His chest tightened, and he could feel it warming from within. Jacen's jaw closed, and he felt his lips draw back into a sneer.
The huge double doors at the throne room's end began to move. Immediately, Palpatine pulled back from Jacen, breaking eye contact and removing Aayla's hands from the man's head. The sudden cessation of the mental assault and release of pressure shook the Jedi's world, and his thoughts scattered. The kindling flame in his chest guttered, and he fell still.
Palpatine rose slowly, eyes fixed on the doors as they parted.
"Lord Vader," he said through Aayla's curled lips. "Unannounced, as always."
Darth Vader pressed into the open chamber without a word. His black facemask was fixed and emotionless, but the rest of his figure was alive with energy. His heavy cape whipped behind him with a force that surpassed that of the chilling wind. His armored chest and broad shoulders heaved noticeably with every step, and each mechanical breath was a hiss. He held a lightsaber in his right hand, its crimson blade harsh against the dimming light.
"How goes the campaign, my lord?" Palpatine asked, outwardly unmoved by the other Sith's approach. "I trust that nothing untoward has drawn you back to Coruscant? I have endeavored to fulfill your wishes to the best of…"
The gloved fingers of Vader's left hand wrapped around Aayla's throat and he yanked her from the floor. She made no attempt to resist as he brought her face centimeters from his own.
"My son is dead," Vader said, his voice slow and raw.
Aayla's mouth opened and her neck bulged, but no sound emerged. Rather than relax his grip, Vader tightened it, burying his fingers in blue flesh.
"Who did this?" Even through his suit's vocalization system, the words trembled with rage. "Who killed Luke?"
A hand rose to claw at Vader's iron grip, and Aayla gritted her teeth. After a moment's pause, Vader's fingers loosened fractionally, barely enough to allow the Twi'lek a strangled breath.
"It… it wasn't me, my lord." The voice was weak and subdued, and Aayla looked away as Vader pulled her closer still.
"Then who?" the Sith demanded. "Look at me! Who killed my son?"
When Aayla's head turned to face Vader in full, her look of muted dismay had been replaced by an evil grin.
"You did. For all your efforts and all your power, you could not save him, and so you left. You left him here. You left him alone. He died because of your failure and your weakness."
Vader froze.
"Don't be so distressed, my lord," Aayla sneered, her voice swallowed by Palpatine's. "It's not like this hasn't happened before."
Her hands shot forward, pressing against the cyborg's plated chest. Lightning arced between her outstretched fingers, and Vader's front vanished in a burst of light. He fell backward, roaring as blue-white spasms coursed over his torso and down his arms. Free of his grasp, Palpatine alighted easily on the throne room floor.
Several meters away, Vader picked himself up off of his back and rose onto his haunches. His dark cloak hung loosely about him, smoking with the energy of Palpatine's lightning. He stared at the gloating Twi'lek face.

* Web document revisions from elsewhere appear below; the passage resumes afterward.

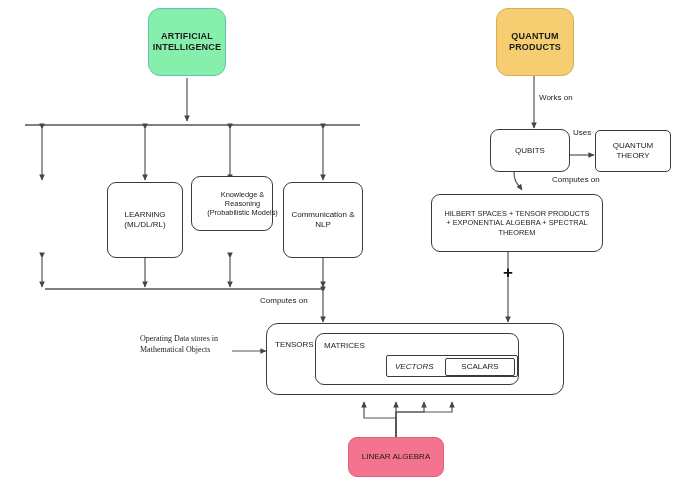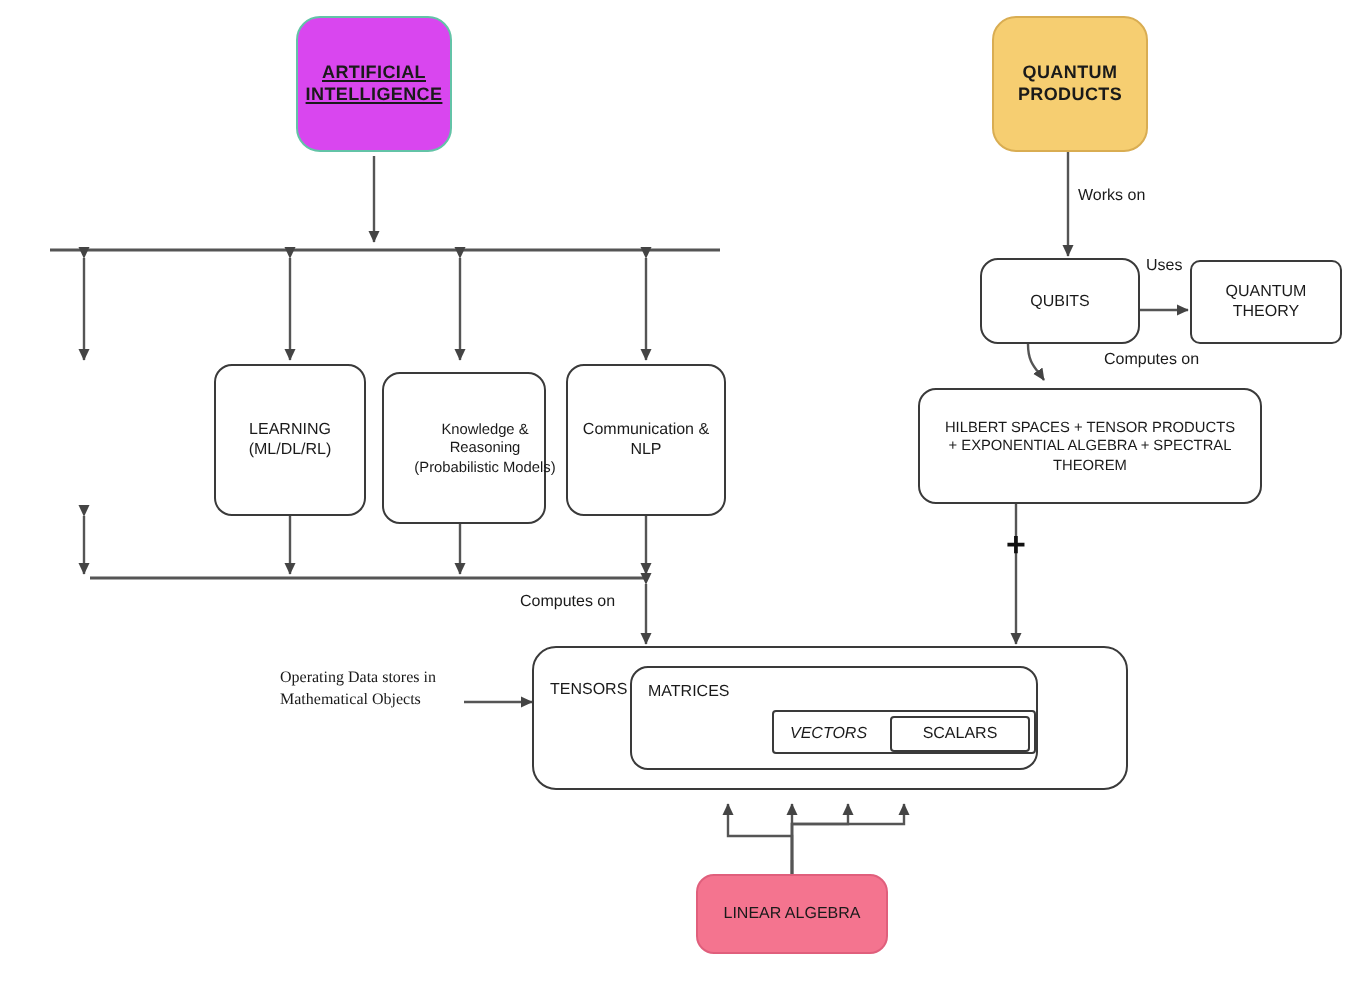--- a/index.html
+++ b/index.html
@@ -43,7 +43,7 @@
   .rounded-sm { border-radius: 5px; }
   .sq { border-radius: 2px; }
 
-  .tint-ai   { background: #d946ef; border-color: #63c3a7; text-decoration: underline; }
+  .tint-ai   { background: #86efac; border-color: #63c3a7; }
   .tint-qc   { background: #f6ce71; border-color: #d9ad52; }
   .tint-la   { background: #f4748f; border-color: #e05f7c; }
 

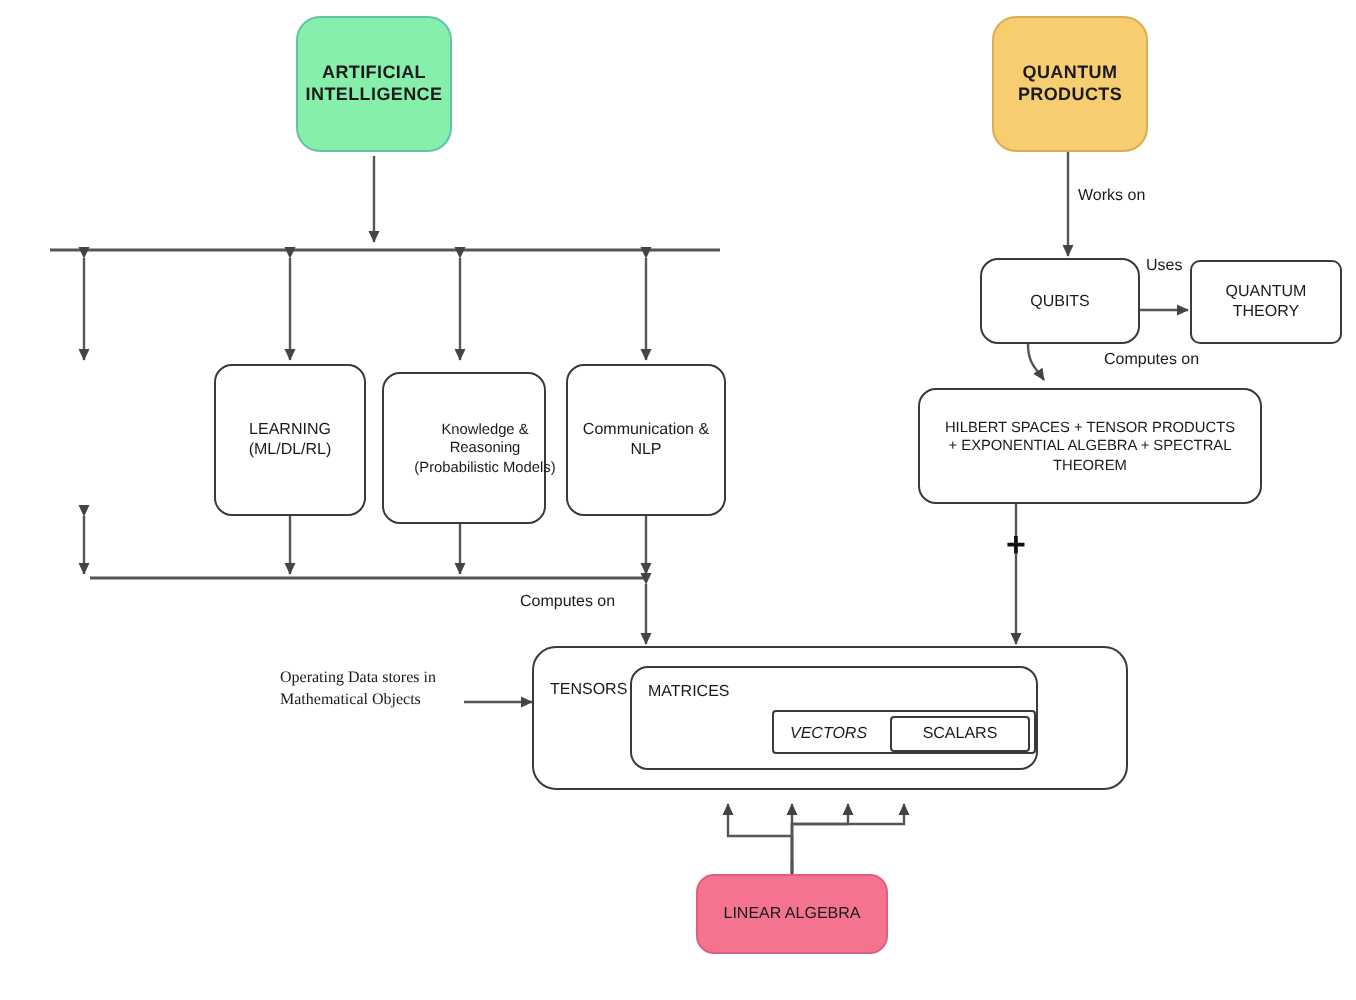--- a/index.html
+++ b/index.html
@@ -158,7 +158,7 @@
     </div>
   </div>
 
-  <div class="node rounded-md" style="left:191px; top:186px; width:82px; height:76px;padding-left:21px;">
+  <div class="node rounded-md" style="left:191px; top:176px; width:82px; height:55px;padding-left:21px;">
     <div class="lines txt-xs">
       <div>Knowledge &amp;</div>
       <div>Reasoning</div>

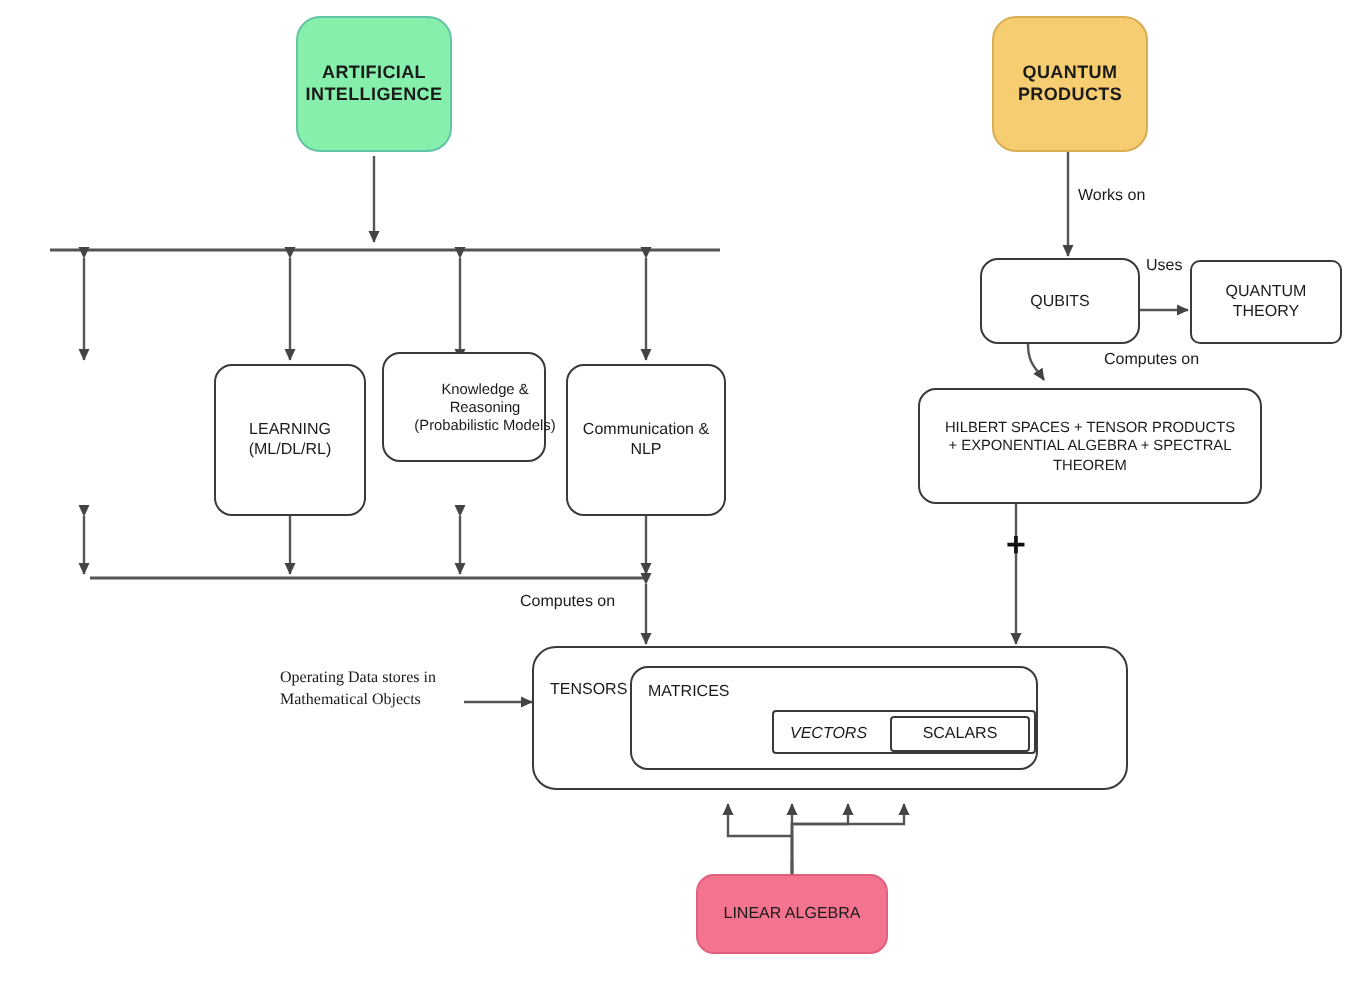--- a/index.html
+++ b/index.html
@@ -186,7 +186,7 @@
     </div>
   </div>
 
-  <div class="node rounded-md" style="left:431px; top:194px; width:172px; height:58px;margin-left:28px;">
+  <div class="node rounded-md" style="left:431px; top:194px; width:172px; height:58px;">
     <div class="lines txt-xs">
       <div>HILBERT SPACES + TENSOR PRODUCTS</div>
       <div>+ EXPONENTIAL ALGEBRA + SPECTRAL</div>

"I destroyed you," he said, the fury in his voice momentarily dulled by disbelief. "I felt you die."
Palpatine shook his head slowly.
"I taught you better than that, my apprentice. You know the power of the Dark Side better than anyone, and you know that I have mastered its every facet. I once offered you the power to stop death itself. That power was not a lie. You were simply too weak to wield it."
Lightning leapt from Palpatine's fingertips, but this time Vader was not caught off guard. He cast back the folds of his cloak and thrust the blade of his lightsaber out in front of him, catching the crackling teeth of energy as they arced through the air towards him. The jagged, luminous tendrils wrapped around the column of light and surged down it towards Vader's hands, but he angled the weapon downward and the flow reversed, sending a cascade of searing energy into the solid stone at his feet.

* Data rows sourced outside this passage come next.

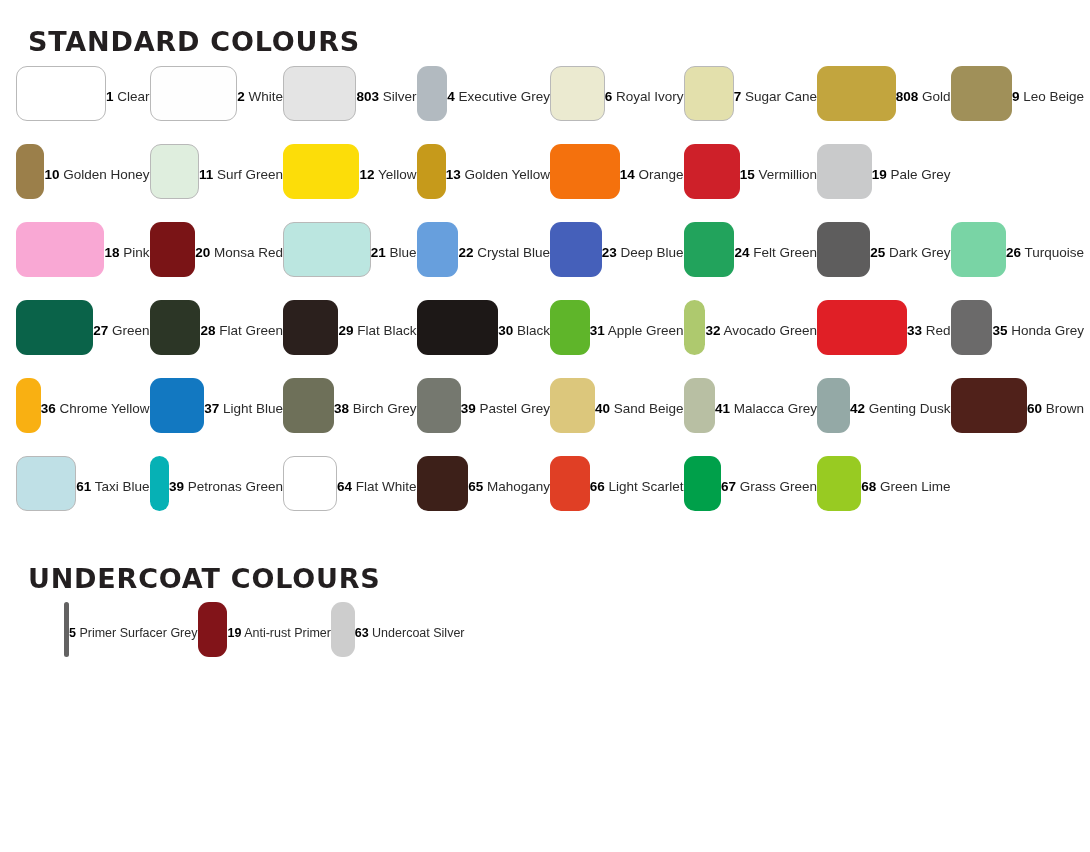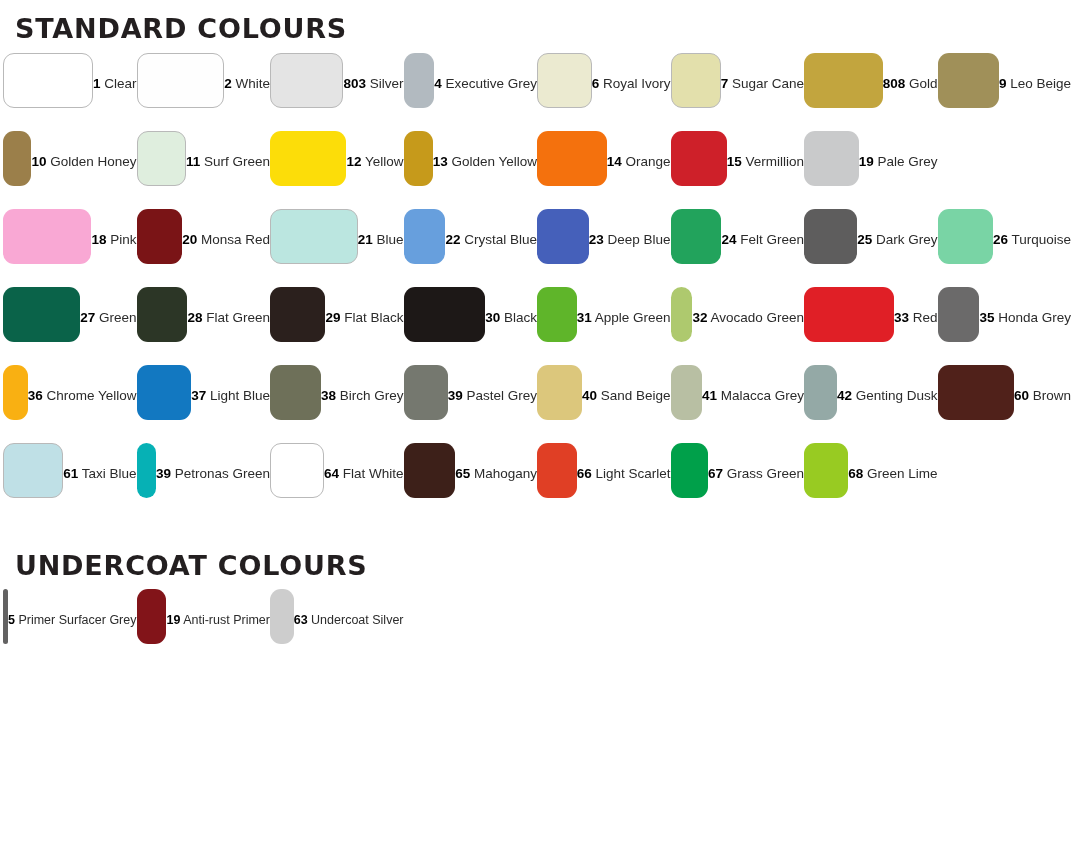--- a/index.html
+++ b/index.html
@@ -20,7 +20,7 @@
     width: 1090px;
     height: 852px;
     box-sizing: border-box;
-    padding: 3px;
+    padding: 16px;
   }
   .section-title {
     font-family: "DejaVu Sans", sans-serif;

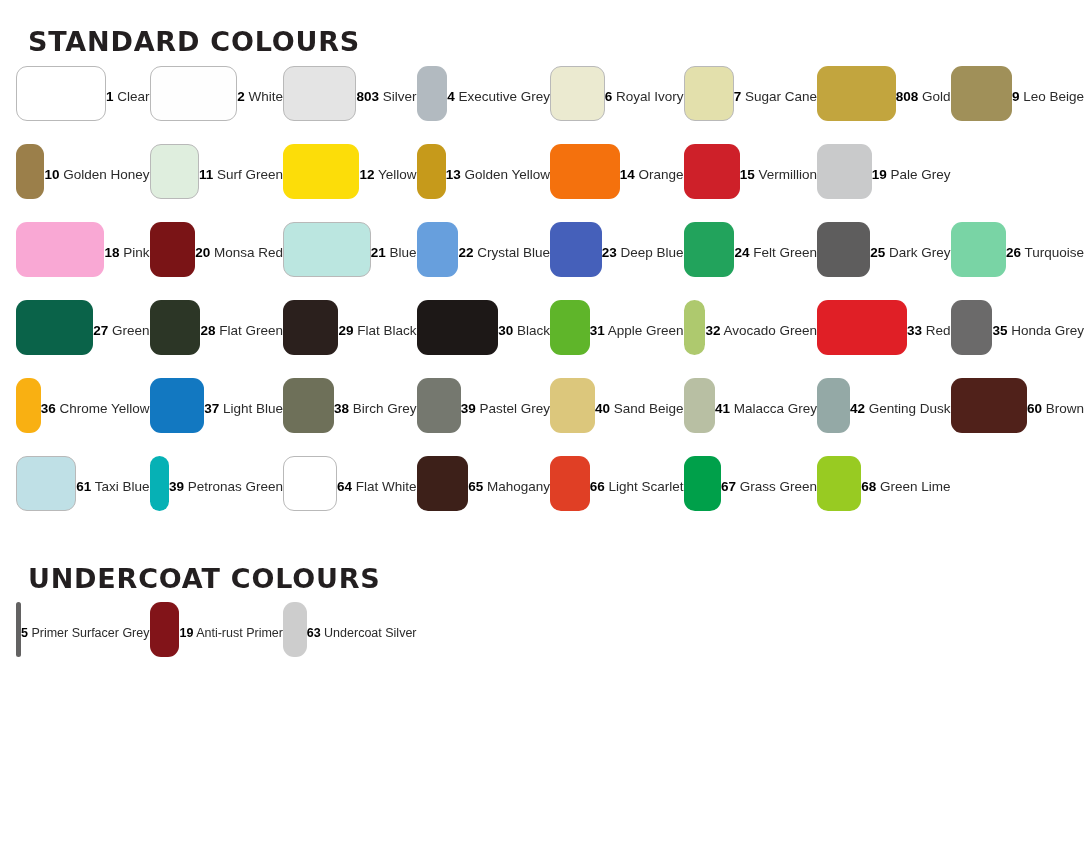--- a/index.html
+++ b/index.html
@@ -79,7 +79,7 @@
   .row-spacer { height: 23px; width: 100%; }
   .undercoat-grid .caption { font-size: 12.5px; }
   .standard-grid { margin-top: 11px; }
-  .undercoat-grid { margin-top: 10px; }
+  .undercoat-grid { margin-top: 10px; margin-left: 48px; }
 </style>
 </head>
 <body>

Palpatine interrupted the attack and withdrew his hands. His back straightened, and he flung the slender arms of his new body out to either side. Two pommels flew from his hips, landing and igniting in waiting palms. Vader raised his own blade from the floor and lowered his masked helm.
"No hidden pawns this time," Palpatine said, mirroring the other's stooped pose. "No reprieve and no mercy. Just as it is meant to be."

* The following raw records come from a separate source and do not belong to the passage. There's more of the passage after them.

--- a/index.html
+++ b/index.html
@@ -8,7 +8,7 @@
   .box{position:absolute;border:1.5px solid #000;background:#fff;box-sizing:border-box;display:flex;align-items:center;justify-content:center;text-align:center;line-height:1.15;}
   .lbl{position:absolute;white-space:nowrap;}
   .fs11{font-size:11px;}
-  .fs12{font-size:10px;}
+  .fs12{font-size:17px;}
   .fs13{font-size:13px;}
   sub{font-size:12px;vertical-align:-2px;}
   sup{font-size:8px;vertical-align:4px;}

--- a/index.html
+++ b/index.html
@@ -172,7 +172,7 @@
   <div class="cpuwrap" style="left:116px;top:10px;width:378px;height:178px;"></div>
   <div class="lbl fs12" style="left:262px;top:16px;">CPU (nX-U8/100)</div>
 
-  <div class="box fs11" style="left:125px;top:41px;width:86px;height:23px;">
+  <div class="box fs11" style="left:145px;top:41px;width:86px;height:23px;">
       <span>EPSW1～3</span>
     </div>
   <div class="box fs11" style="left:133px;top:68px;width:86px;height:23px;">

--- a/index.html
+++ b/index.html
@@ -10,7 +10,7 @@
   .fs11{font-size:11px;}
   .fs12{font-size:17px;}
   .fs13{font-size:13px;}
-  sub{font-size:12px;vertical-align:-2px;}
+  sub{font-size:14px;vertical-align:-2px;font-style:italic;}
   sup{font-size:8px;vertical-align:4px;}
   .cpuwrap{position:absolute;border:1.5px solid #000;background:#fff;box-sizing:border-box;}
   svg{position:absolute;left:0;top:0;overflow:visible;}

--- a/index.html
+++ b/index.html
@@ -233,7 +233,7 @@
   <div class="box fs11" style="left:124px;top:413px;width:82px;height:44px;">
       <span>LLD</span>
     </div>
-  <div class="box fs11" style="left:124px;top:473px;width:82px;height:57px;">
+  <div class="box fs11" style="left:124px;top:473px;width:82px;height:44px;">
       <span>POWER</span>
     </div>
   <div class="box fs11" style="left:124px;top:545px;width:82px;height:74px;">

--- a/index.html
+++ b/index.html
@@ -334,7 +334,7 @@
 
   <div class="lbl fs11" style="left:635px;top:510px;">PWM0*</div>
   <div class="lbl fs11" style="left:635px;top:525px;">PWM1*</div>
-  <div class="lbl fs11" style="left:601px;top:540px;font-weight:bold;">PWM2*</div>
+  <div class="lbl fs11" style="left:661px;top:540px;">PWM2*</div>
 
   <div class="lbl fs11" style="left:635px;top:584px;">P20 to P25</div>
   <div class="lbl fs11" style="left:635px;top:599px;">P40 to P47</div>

Both leapt forward in the same moment. Palpatine closed the gap in a heartbeat, leading with a pair of high, parallel slashes. Vader's blade caught the blows in the same movement, sweeping them aside in a swift, brutal stroke. Palpatine's attack had left his flank completely exposed and Vader powered through towards it, angling his lightsaber under the Twi'lek body's outstretched right arm. Even as the towering cyborg brought his weapon against the other's ribcage, he bent his legs and rolled under the blow. In the same movement, Palpatine swung himself forward under Vader's extended arms and brought his blades against the man's thigh.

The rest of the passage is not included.